On peut distinguer deux grands types d’action : la musicothérapie passive et la musicothérapie active.
La première correspond généralement à l’écoute orientée de différents types de musique. Les objectifs visés sont la relaxation et la détente ou au contraire une stimulation physiologique.
La seconde, implique une participation à la production musicale.

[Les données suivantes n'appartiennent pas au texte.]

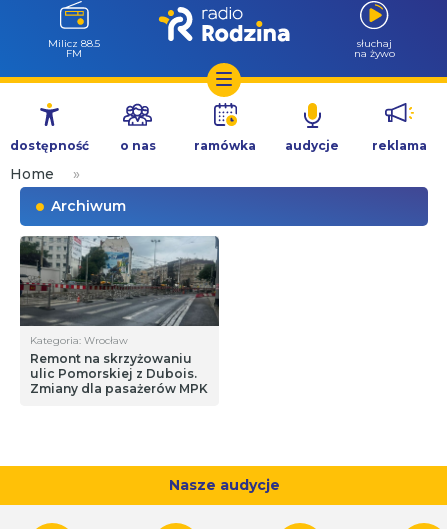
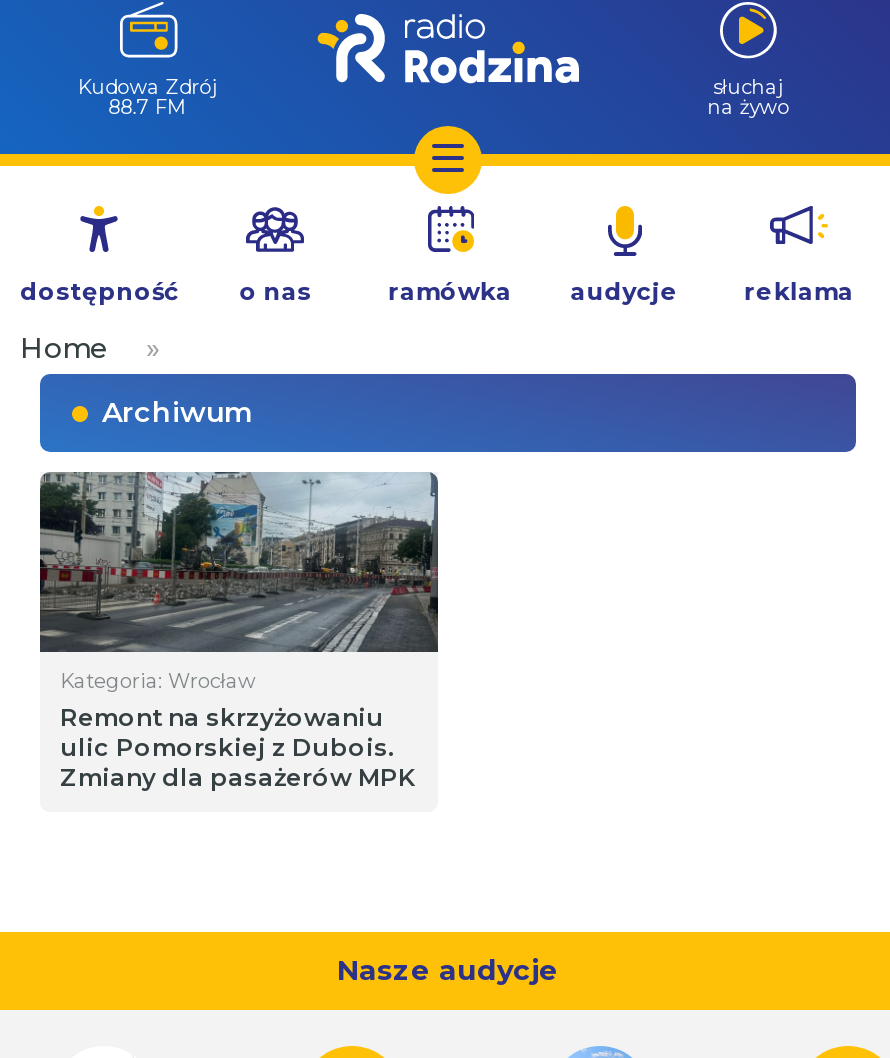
- Milicz 88.5
- FM
+ Kudowa Zdrój
+ 88.7 FM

Les objectifs visés sont la mobilisation des ressources cognitives et physiques des patients et la restauration de la communication.

Une troisième voie de recherche qui fait l’objet de notre étude personnelle est l’utilisation de la musique non pas pour ses pouvoirs mélodiques ou rythmiques apaisants ou stimulants mais pour son pouvoir d’indiçage permettant de faire renaitre des épisodes autobiographiques oubliés et par la même de renouer une communication et de constituer un dialogue avec les patients atteints de maladie d’Alzheimer.
L’objectif visé étant alors une restructuration identitaire et son corolaire :
un bonheur retrouvé.
Il s’agit donc plus d’une véritable mnémothérapie que d’une musicothérapie au sens habituel du terme.
La mnémothérapie est une thérapie par la mémoire et non pas de la mémoire.
Au total les travaux actuels de neurosciences sur la perception musicale confirment l'extrême complexité de celle-ci mais souligne son caractère universel, son intensité émotionnelle et sa propension au bonheur.